Covey, who would have turned 80 in October, was founder of a Salt Lake City-based business that evolved into FranklinCovey, a multimillion-dollar corporate consulting, training and publication enterprise, according to the firm’s website.
Covey, who earned a master’s degree in business administration from Harvard University and a doctorate from Utah’s Brigham Young University, shot to fame with the 1989 publication of “7 Habits,” his self-help guide to success in business.
He went on to write several other bestsellers about business management, including “Principle-Centered Leadership,” became a favorite motivational speaker on the Fortune 100 circuit and served as a personal consultant to organizations ranging from Procter & Gamble to NASA.

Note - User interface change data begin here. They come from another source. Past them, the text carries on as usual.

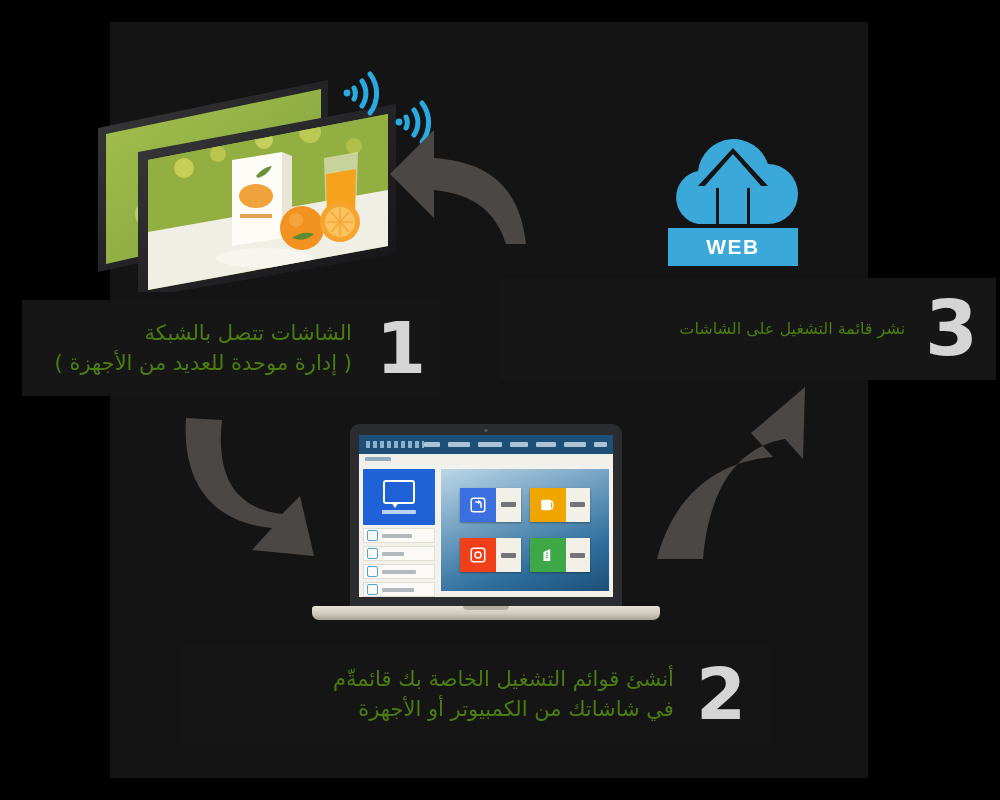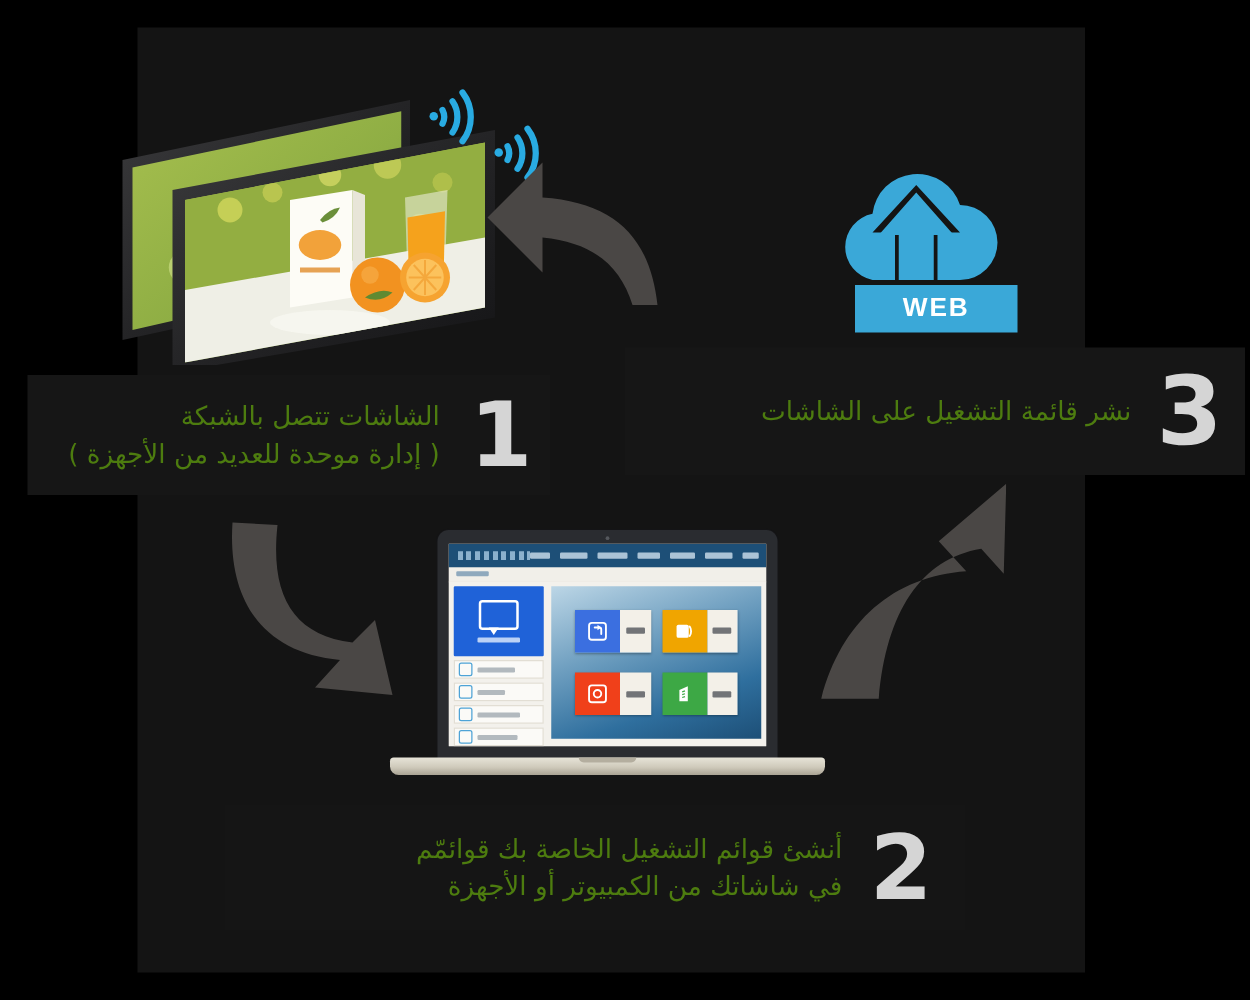--- a/index.html
+++ b/index.html
@@ -61,7 +61,7 @@
   #web-badge{position:absolute;left:664px;top:128px;width:138px;height:140px;}
   #web-badge .cloudsvg{position:absolute;left:0;top:0;width:138px;height:102px;}
   #web-badge .weblabel{
-    position:absolute;left:20px;top:100px;width:130px;height:38px;
+    position:absolute;left:4px;top:100px;width:130px;height:38px;
     background:#3aa8d8;color:#fff;font-size:21px;font-weight:700;
     letter-spacing:1.5px;display:flex;align-items:center;justify-content:center;
     font-family:"Liberation Sans",sans-serif;direction:ltr;

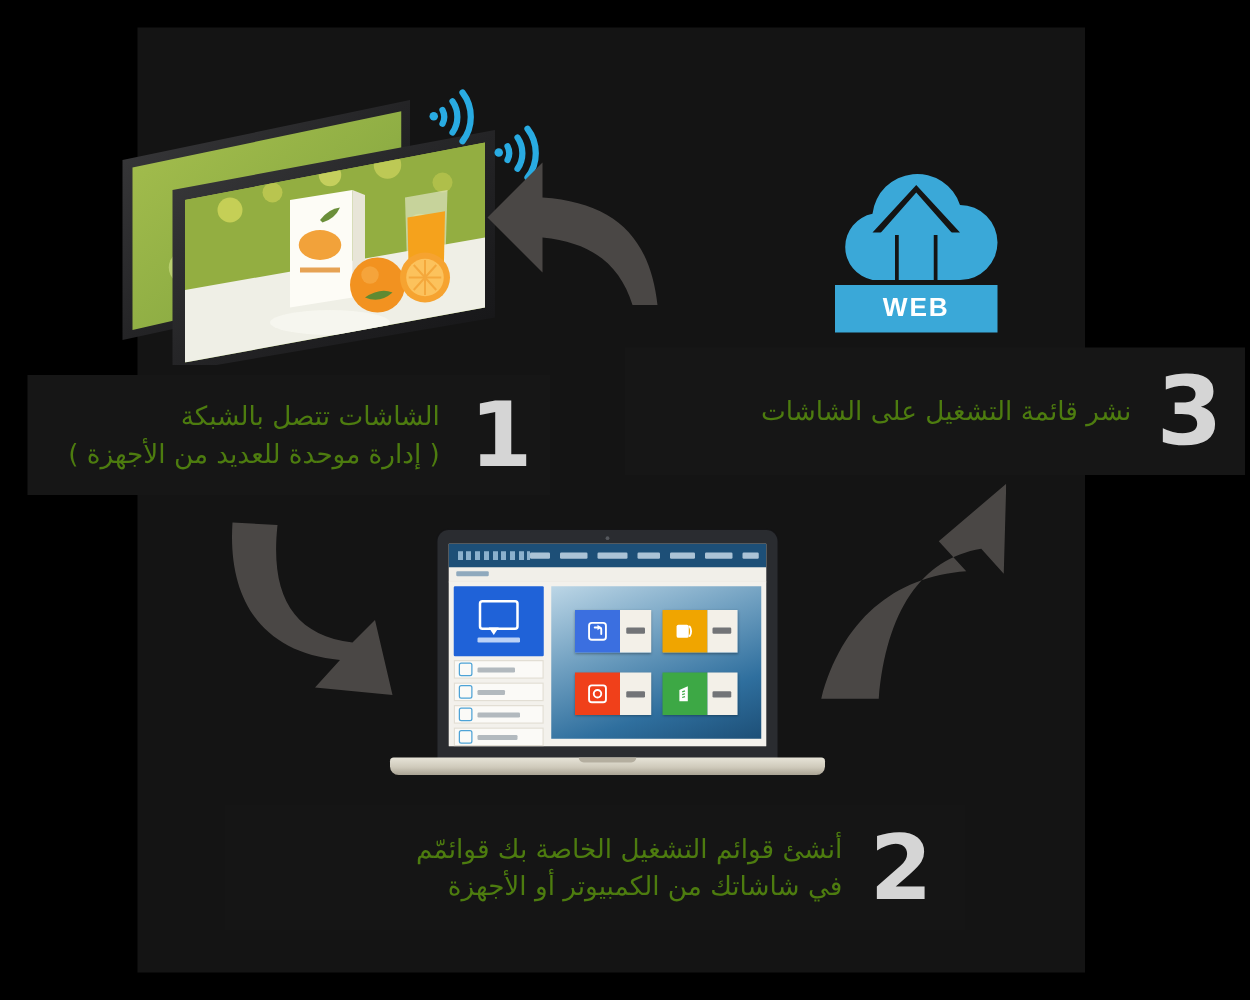--- a/index.html
+++ b/index.html
@@ -47,7 +47,7 @@
     padding:0 8px 0 0;
   }
   #band-3 .num{font-size:76px;margin-left:16px;margin-right:10px;}
-  #band-3 .txt{font-size:21px;padding-right:4px;}
+  #band-3 .txt{font-size:16px;padding-right:4px;}
 
   
   #band-2{

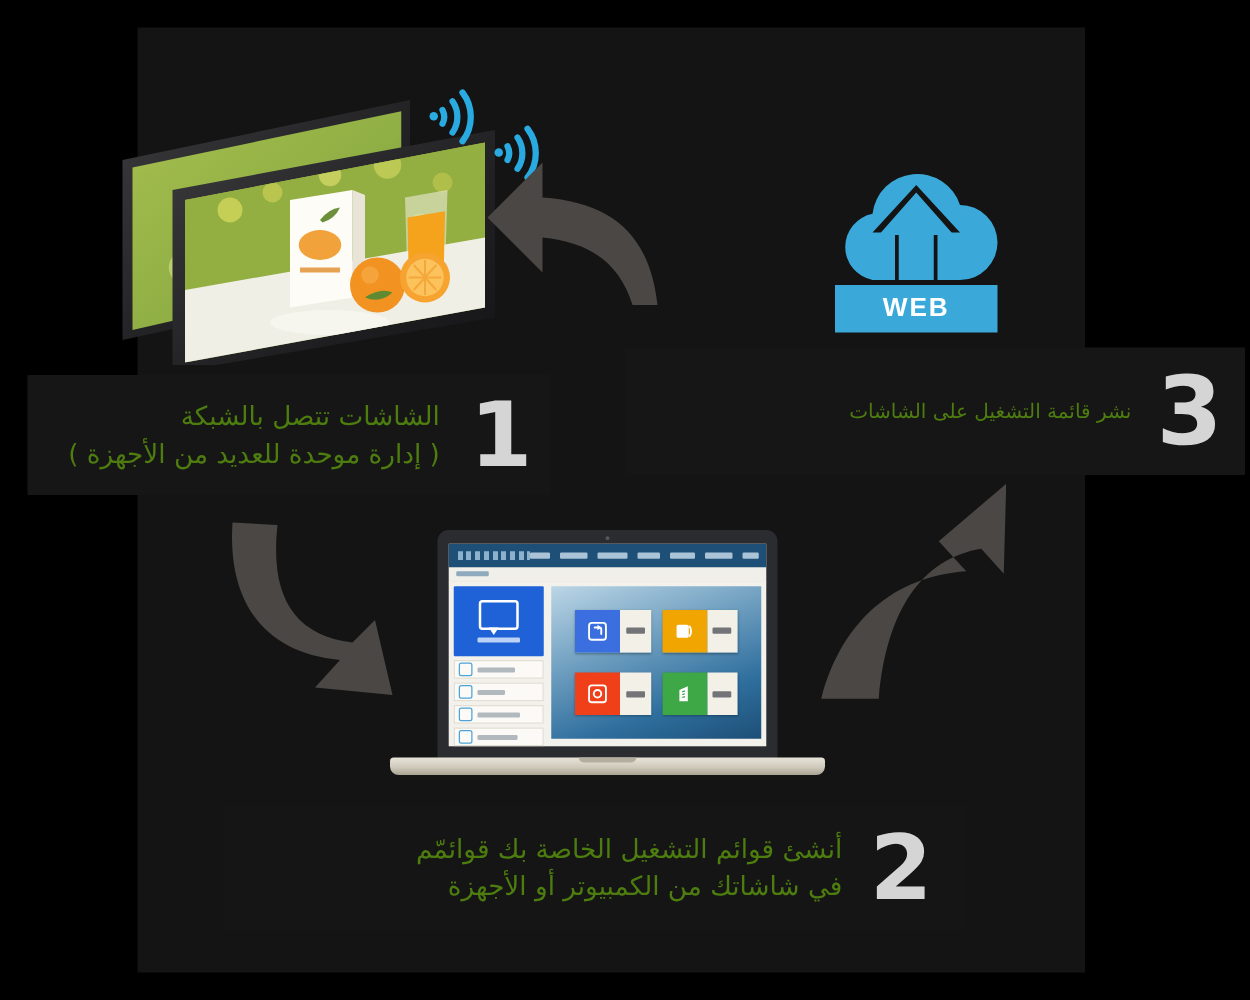--- a/index.html
+++ b/index.html
@@ -422,7 +422,7 @@
   <div class="band nosel" id="band-2">
     <span class="num">2</span>
     <span class="txt">
-      <span>أنشئ قوائم التشغيل الخاصة بك قوائمّم</span>
+      <span>أنشئ قوائم التشغيل الخاصة بك قائمةّم</span>
       <span class="l2">في شاشاتك من الكمبيوتر أو الأجهزة</span>
     </span>
   </div>

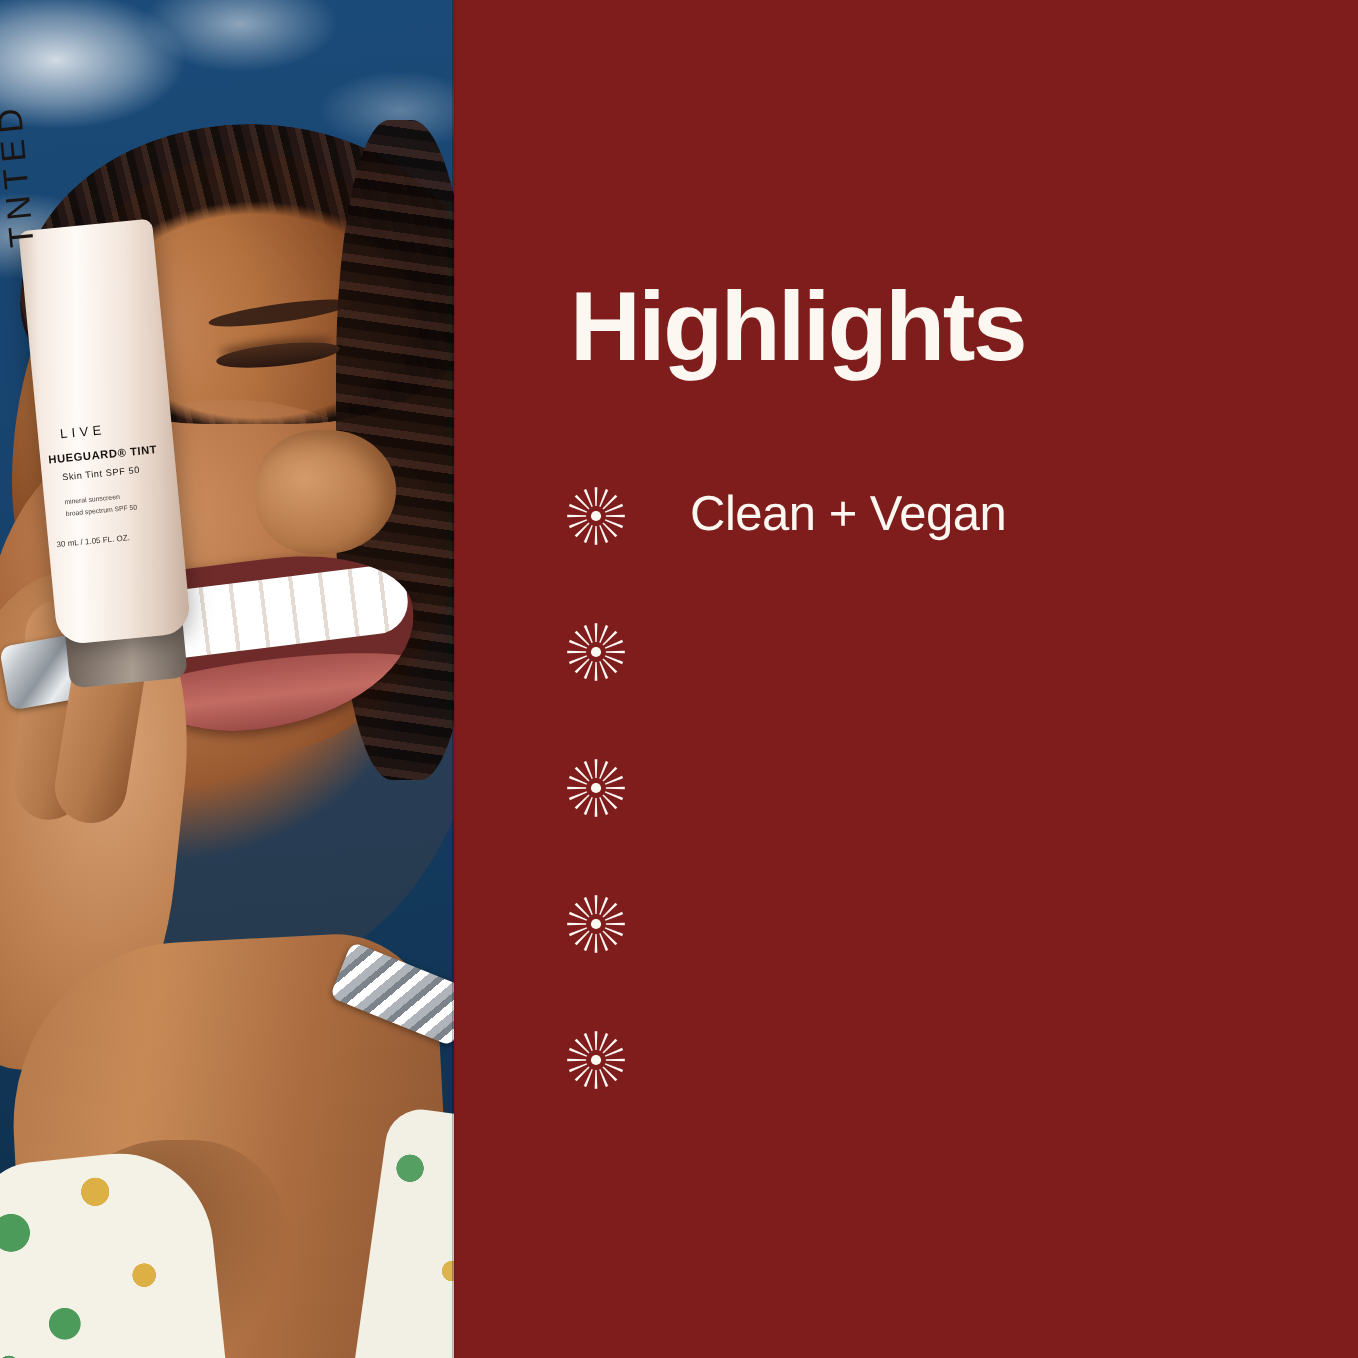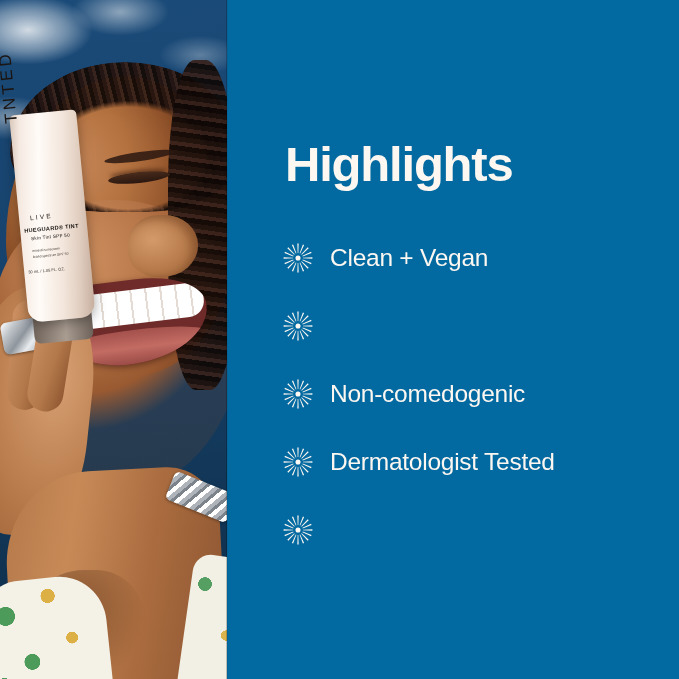--- a/index.html
+++ b/index.html
@@ -291,7 +291,7 @@
     position:relative;
     flex:1 1 auto;
     height:679px;
-    background:#0369a1;
+    background:#7f1d1d;
     padding:0;
   }
   .panel-title {

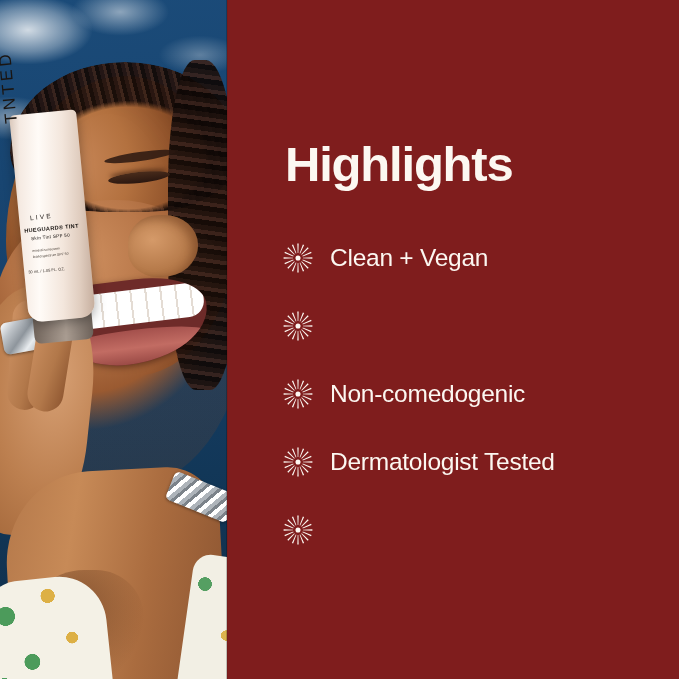--- a/index.html
+++ b/index.html
@@ -313,7 +313,7 @@
     display:flex;
     align-items:center;
     height:68px;
-    gap:17px;
+    gap:32px;
     text-align:center;
   }
   .burst-icon {

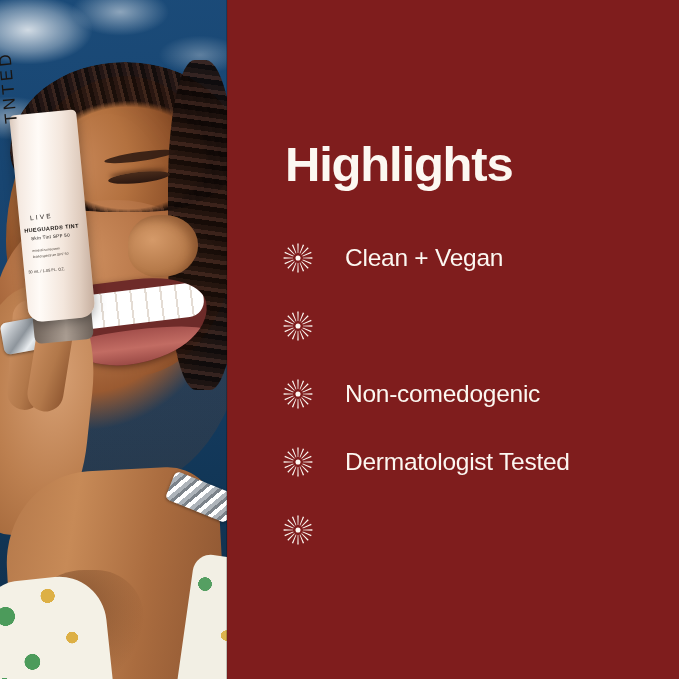--- a/index.html
+++ b/index.html
@@ -452,7 +452,6 @@
             <path d="M19.1 0.8 H20.9 L20.45 13.4 H19.55 Z" transform="rotate(337.5 20 20)"></path>
           </g>
         </svg>
-        <span class="item-label">Non-comedogenic</span>
       </li>
 
       <li class="highlight-item">

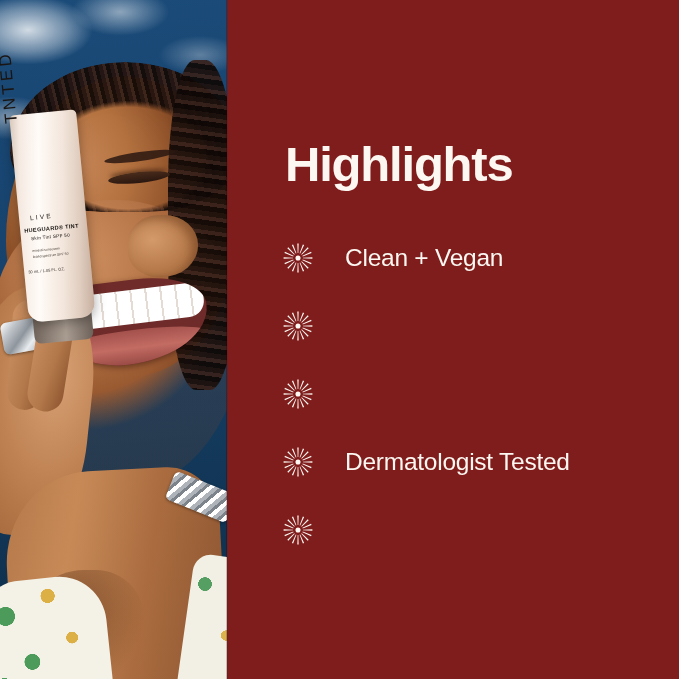--- a/index.html
+++ b/index.html
@@ -476,7 +476,6 @@
             <path d="M19.1 0.8 H20.9 L20.45 13.4 H19.55 Z" transform="rotate(337.5 20 20)"></path>
           </g>
         </svg>
-        <span class="item-label">Dermatologist Tested</span>
       </li>
 
       <li class="highlight-item">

Covey was named one of the world’s top 50 business thinkers in 2011 by Thinkers50, a group that compiles that list every other year.
He died at the Eastern Idaho Regional Medical Center in Idaho Falls “due to the residual effects of a bike accident he suffered this past April,” his family said in its statement.
In his final hours, Covey was surrounded “by his loving wife and each one of his children and their spouses, as we sang him his favorite hymns, just as he always wanted,” the family statement said.